12
Había anochecido. Hasta el dormitorio de los Acosta llegaba el rumor de los vehículos que bajaban por Vía Augusta hasta Diagonal. Sofía y José permanecían en silencio. Ella pensaba en la cena que iba a perderse en el palacete de Torroellas. Su marido, en cambio, trataba de imaginar la reacción de su tío Alejandro, a quien terminaba de llamar. Sofía estaba de pie junto a su marido. Dijo:
—Será mejor que me quite esto. Él levantó la cabeza.
—No. Tú asistes a esa cena. Yo iré más tarde. Cuando pueda. Sabes que estas cosas se alargan.
Sofía protestó:
—Dejémoslo. No estaría tranquila.
—Te llevaré a casa de tu hermano. Te vas con ellos y me excusas con Torroellas.
Que me han llamado del cuartel. Lo que te parezca. Se levantó.

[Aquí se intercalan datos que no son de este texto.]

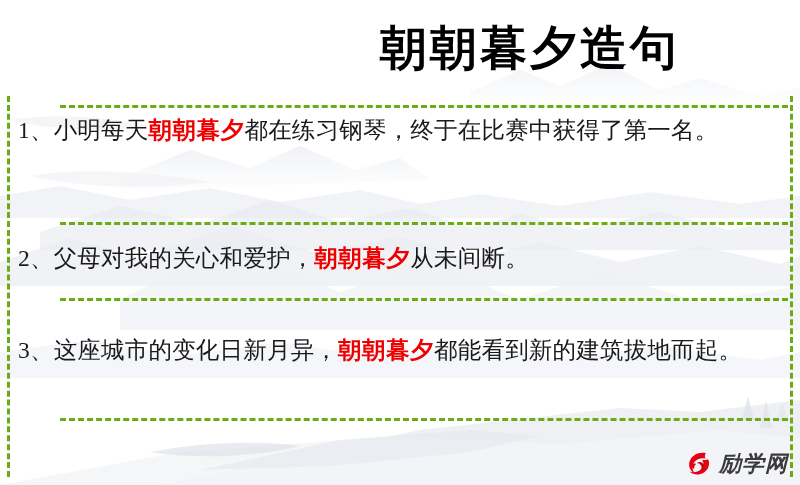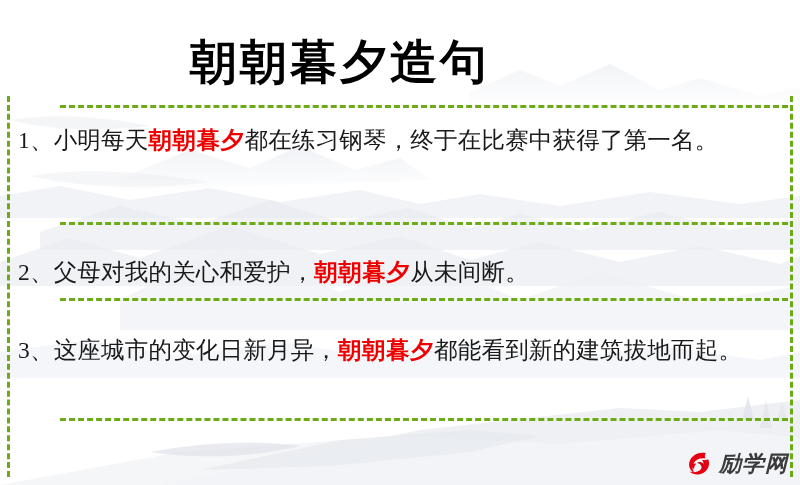"朝朝暮夕造句" .title-bar { justify-content: center -> flex-end; top: 14px -> 0 }
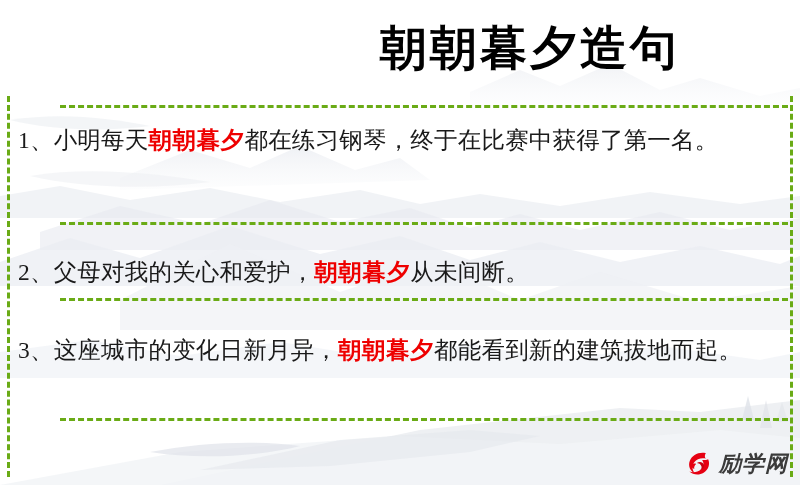"1、小明每天朝朝暮夕都在练习钢琴，终于在比赛中获得了第一名。" .sentence.s1 { top: 22px -> 12px }
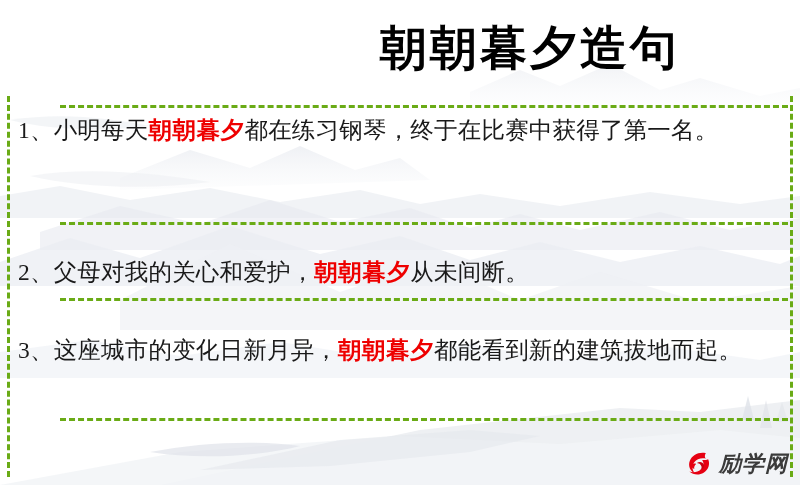"2、父母对我的关心和爱护，朝朝暮夕从未间断。" .sentence.s2 { top: 154px -> 140px }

—Anda, vamos. Después pasaré a recoger a mi tío. Cenaremos algo por ahí mientras charlamos.
Sofía pasó por la habitación de sus hijos, dio instrucciones a la criada y se reunió con su marido en el recibidor. Poco después cogían el coche en el parking de enfrente de casa.
Al llegar frente a la finca de Luis Alfonso, en Farmacéutico Carbonell, José paró un instante. Sofía besó sus labios con suavidad. Casi con ternura.
—Tu tío te aclarará las ideas —dijo—. De todas formas, aunque se trate de él, cuidado con lo que hablas. Estos asuntos son delicados. Y procura no retrasarte demasiado.
Él la ayudó a echarse el visón sobre los hombros. La estuvo mirando hasta que desapareció en el portal de la finca. Se sentía vagamente angustiado.